Alternative flag of MLSTP (1972–1990)

The party, then called the Committee for the Liberation of São Tomé and Príncipe, was founded in 1960 as a nationalist group opposed to Portuguese colonial rule. In 1961 it joined the CONCP with other communist and socialist groups fighting against the Portuguese Empire in Africa. The CLSTP was set up by exiles who eventually established their base in nearby Gabon. Manuel Pinto da Costa, who would eventually become President of an independent São Tomé and Príncipe, was the leader of the party. In 1972, the CLSTP became the MLSTP.
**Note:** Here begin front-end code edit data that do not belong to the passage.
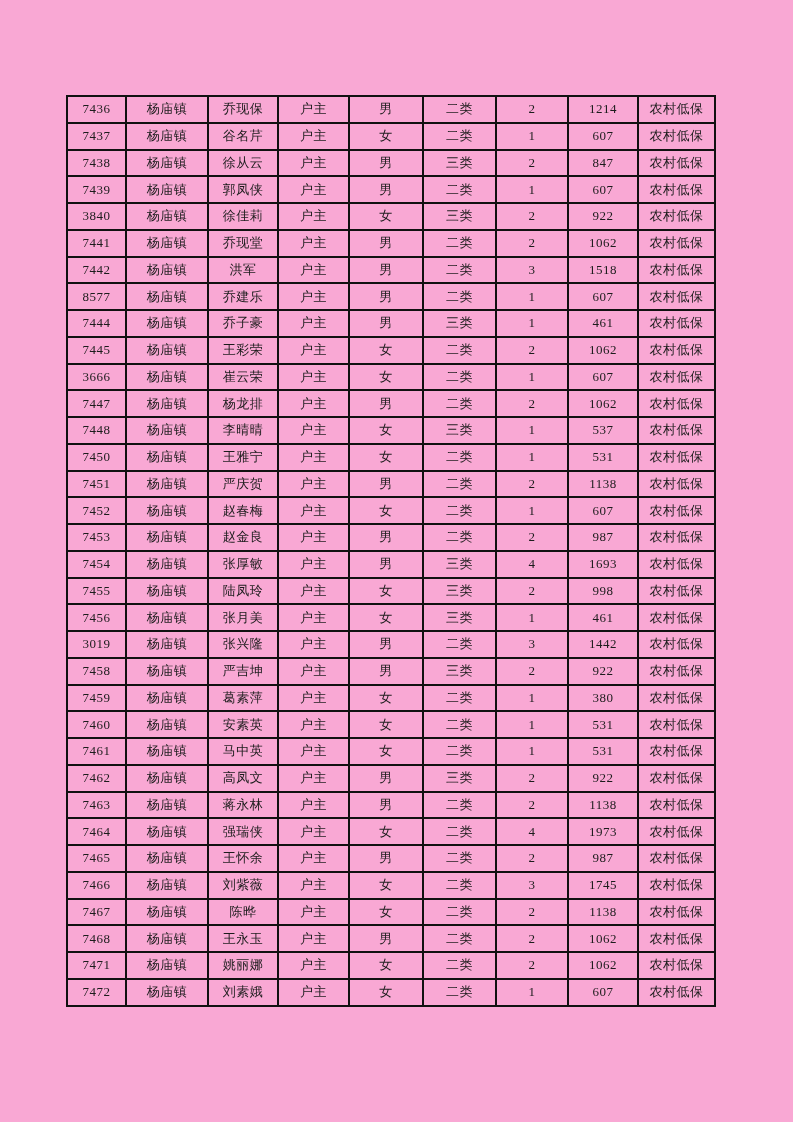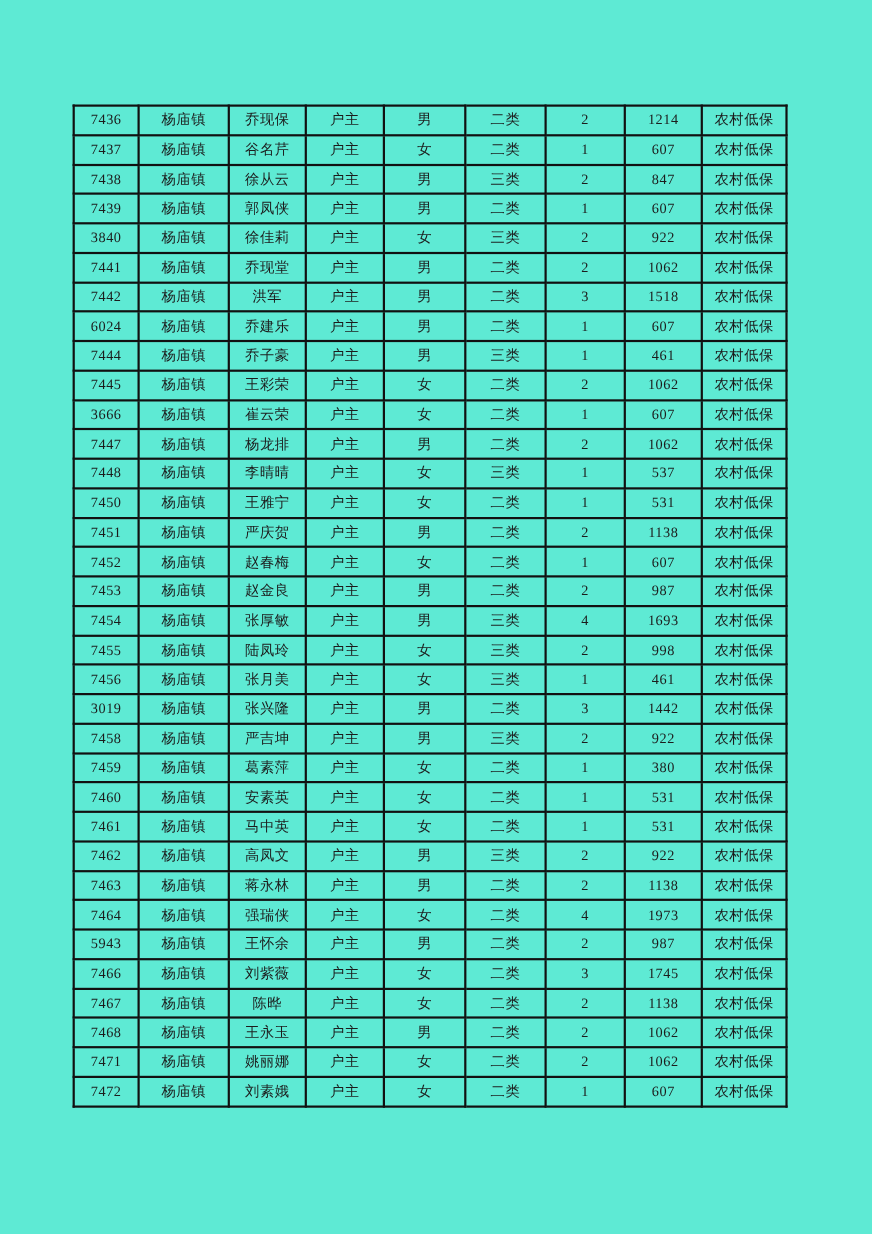--- a/index.html
+++ b/index.html
@@ -12,7 +12,7 @@
     position: relative;
     width: 793px;
     height: 1122px;
-    background: #5eead4;
+    background: #f9a8d4;
     overflow: hidden;
   }
   .table-wrap {

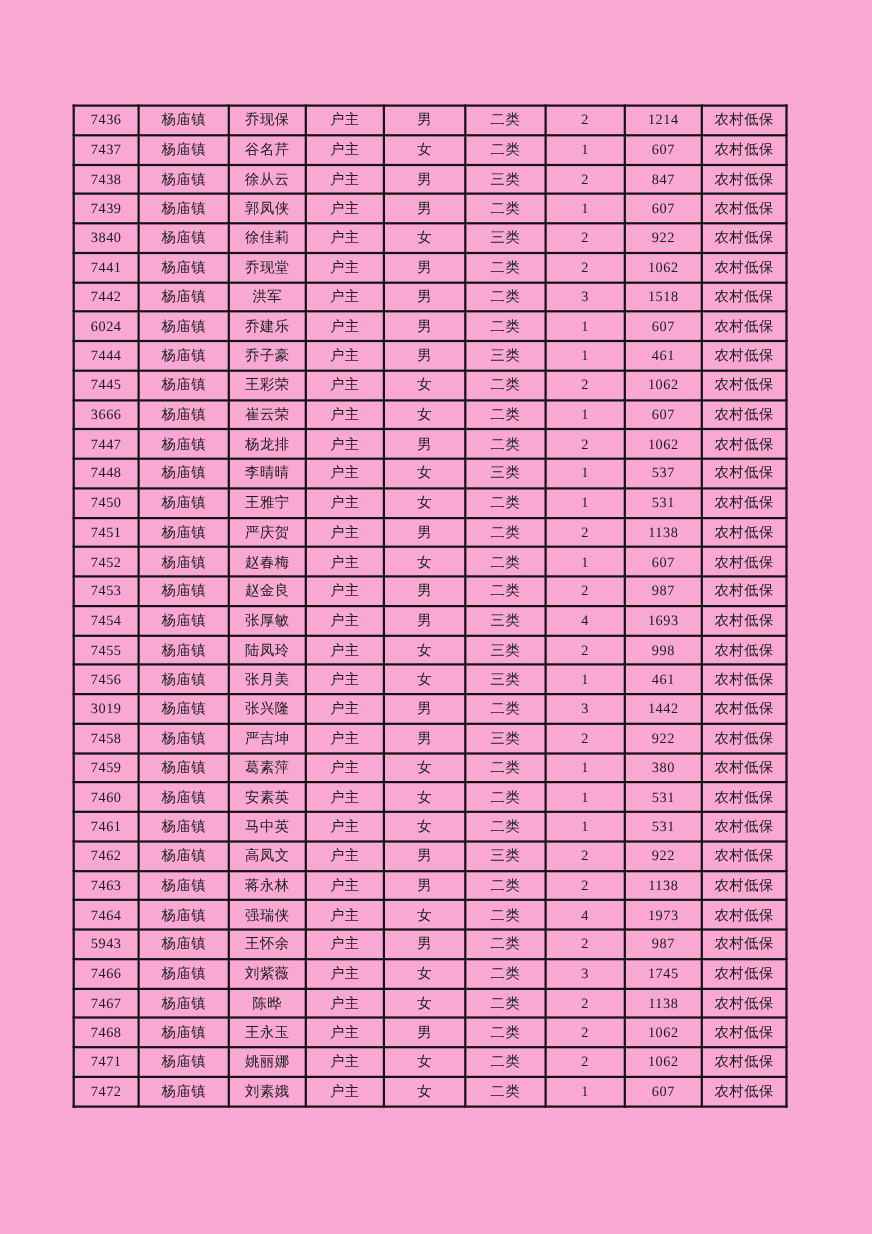--- a/index.html
+++ b/index.html
@@ -146,7 +146,7 @@
             <td>农村低保</td>
           </tr>
           <tr>
-            <td>6024</td>
+            <td>8577</td>
             <td>杨庙镇</td>
             <td>乔建乐</td>
             <td>户主</td>

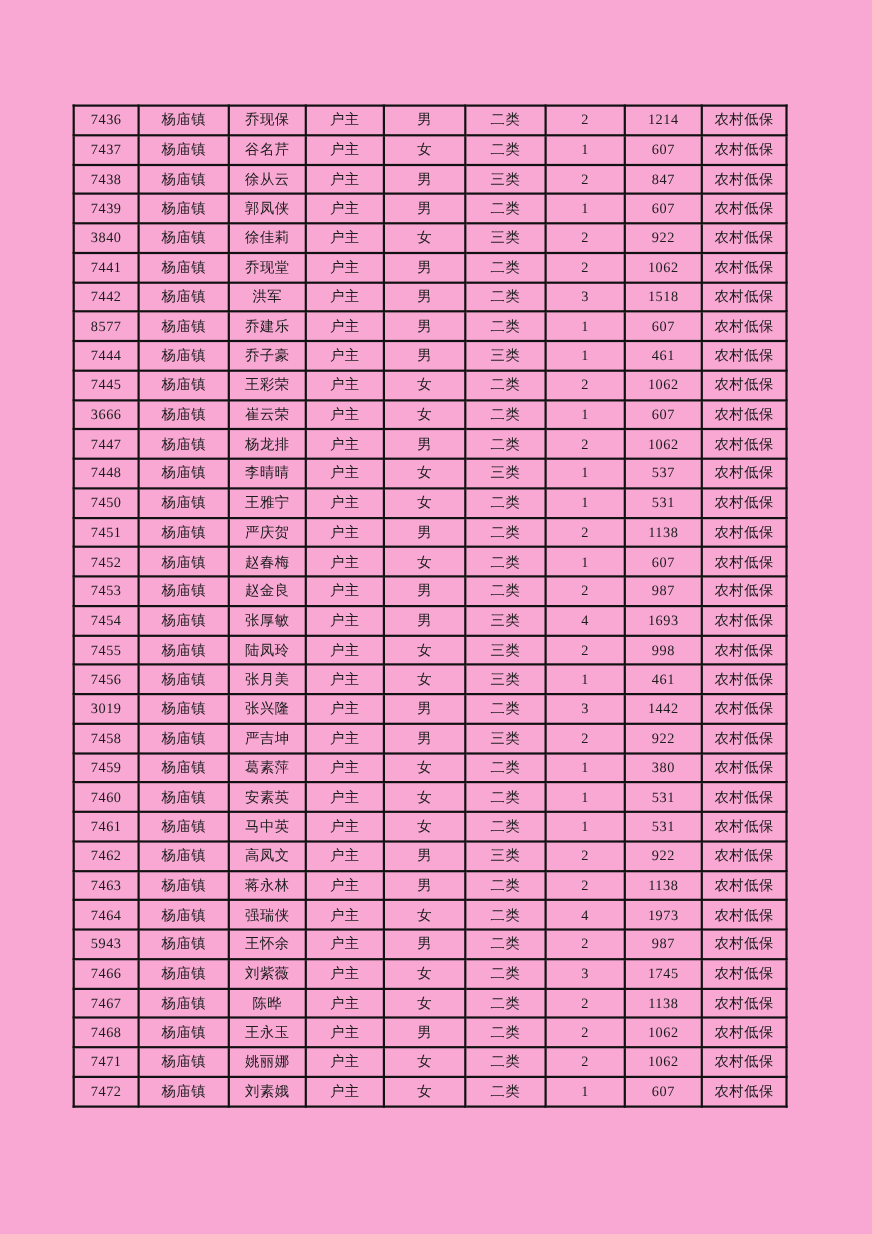--- a/index.html
+++ b/index.html
@@ -377,7 +377,7 @@
             <td>农村低保</td>
           </tr>
           <tr>
-            <td>5943</td>
+            <td>7465</td>
             <td>杨庙镇</td>
             <td>王怀余</td>
             <td>户主</td>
After the April 1974 Carnation Revolution in Portugal, the new government agreed to hand over power to the MLSTP. Later that year, the MLSTP was recognized as the sole legitimate representative of the Santomean people.

===Independence and one-party rule===
Following a brief period of transitional government, elections were held for a constituent assembly and the MLSTP won all 16 of its seats.

Independence was achieved on 12 July 1975, with Manuel Pinto da Costa as president and Miguel Trovoada as prime minister. The constitution promulgated on 12 December 1975, effectively vested absolute power in the President and the MLSTP became the nation's sole legal political party.

During the late 1970s and 1980s, the party's socialist orientation and in turn the nation's orientation led to strong ties with Cuba, East Germany and the Soviet Union.

===Transition to democratic rule===
In late 1989, a progressive faction within the party embarked on a transition to full multi-party system, after a debate at the national party conference.

A democratic constitution introduced by the MLSTP Central Committee was approved overwhelmingly in an August 1990 referendum.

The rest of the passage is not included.